The foundation has created FacingDisability.com, a web resource specifically created to connect families who suddenly have to deal with a spinal cord injury with people like them.

===Community service===
Flaum currently serves as a member of the Boards of Trustees of Access Living, the Chicago Television Academy, the Ruth Page Foundation, the Fund for Innovative Television and the Governing Board of the Chicago Symphony.

==Personal life==
Flaum was married to United States circuit judge Joel Flaum, whom she later divorced. Flaum is currently married to Chicago businessman, Robert A. Hill, the founder and chairman of Floor Covering Associates.
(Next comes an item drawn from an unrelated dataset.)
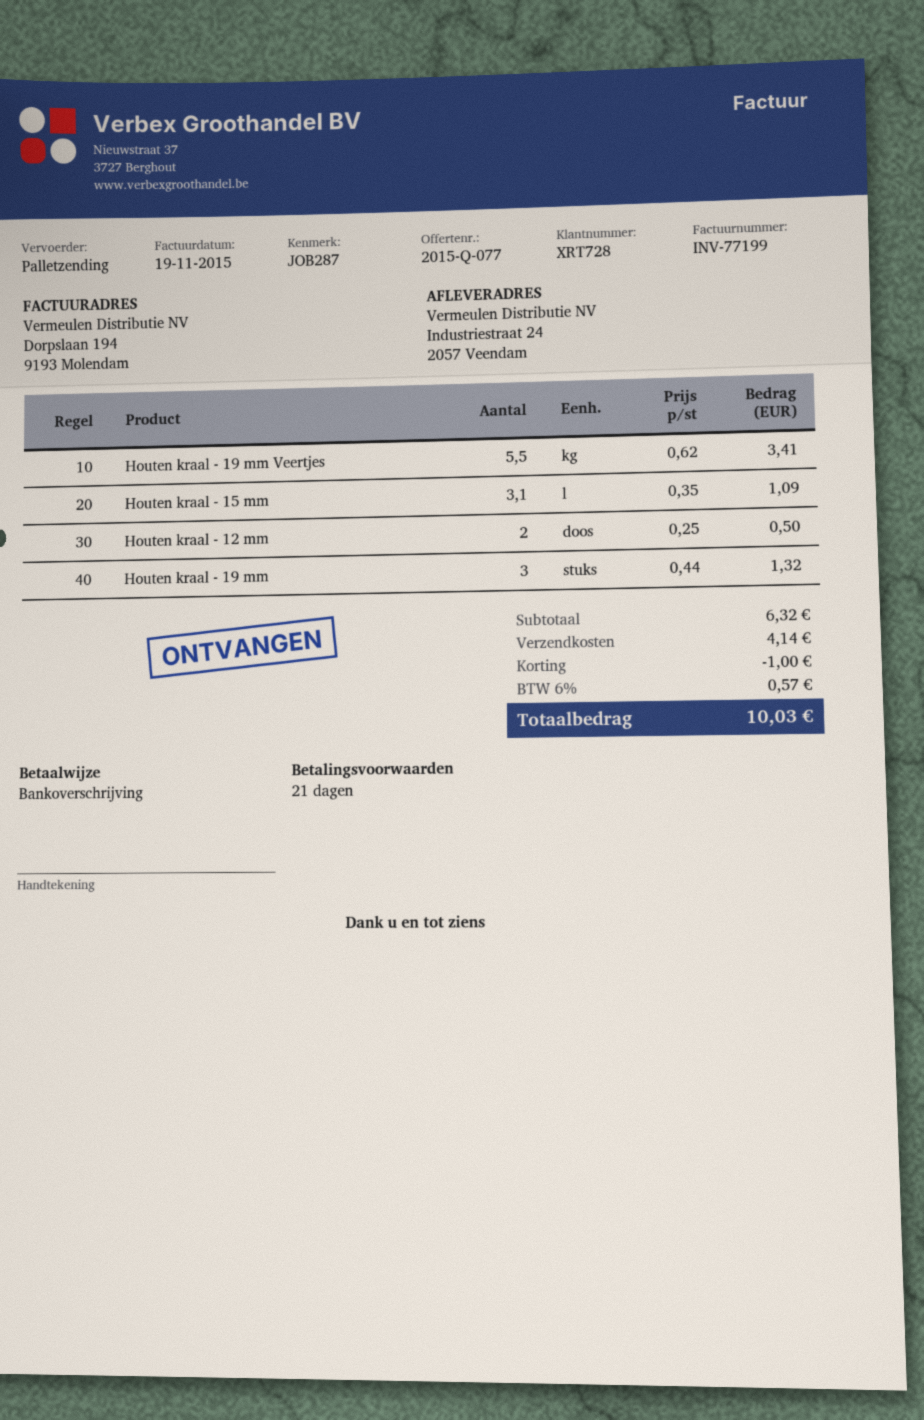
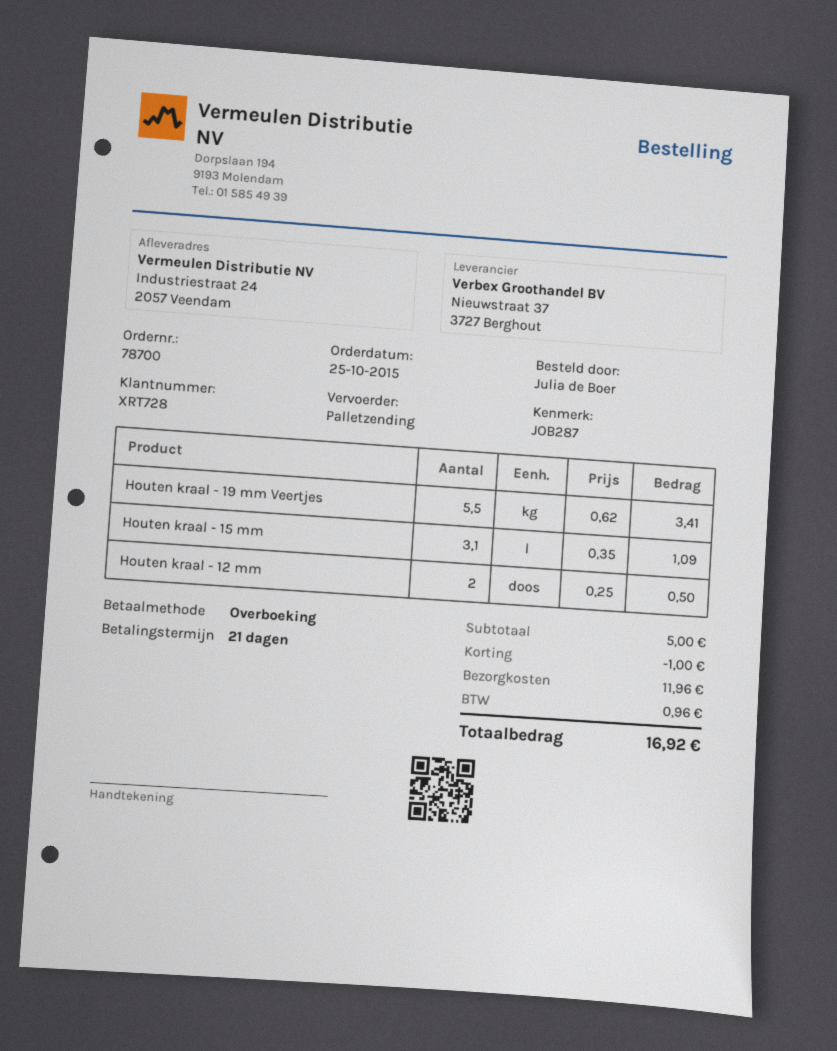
Houten kraal - 19 mm: 3 x 0.44 = 1.32 -> none
subtotal: 6.32 -> 5.00
shipping: 4.14 -> 11.96
tax: 0.57 -> 0.96
total: 10.03 -> 16.92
They have four children, Jonathan and Alison Flaum and Vicki and Miranda Hill.

==Filmography==

| Year | Title | Role | Notes |
|---|---|---|---|
| 1988 | Ruth Page: Once Upon A Dancer | Herself |  |
| 1989 | The Siskel & Ebert 500th Anniversary Special | Sneak Previews Producer |  |
| 1999; 2013 | Chicago Tonight | Herself | 2 episodes |
| 1999 | At the Movies | Herself | Episode: "Remembering Gene Siskel" |
| 2014 | Life Itself | Herself |  |

==Awards==

Flaum has won nine Emmy Awards, 10 international film awards, the American Bar Association's “Silver Gavel” award, the “Best in Media” award from the National Council for Children's Rights, a Cine “Golden Eagle,” and a “Golden Apple.” In 1993, she was named Chicago's “Best Producer” by “Screen” Magazine. In 1996, she received the Governor's Award from the Chicago Academy of Television Arts and Sciences. In 2001, she received their Silver Circle Award for her “significant contributions to broadcasting”. She was given the Focus Achievement Award from Women in Film Chicago in 2006.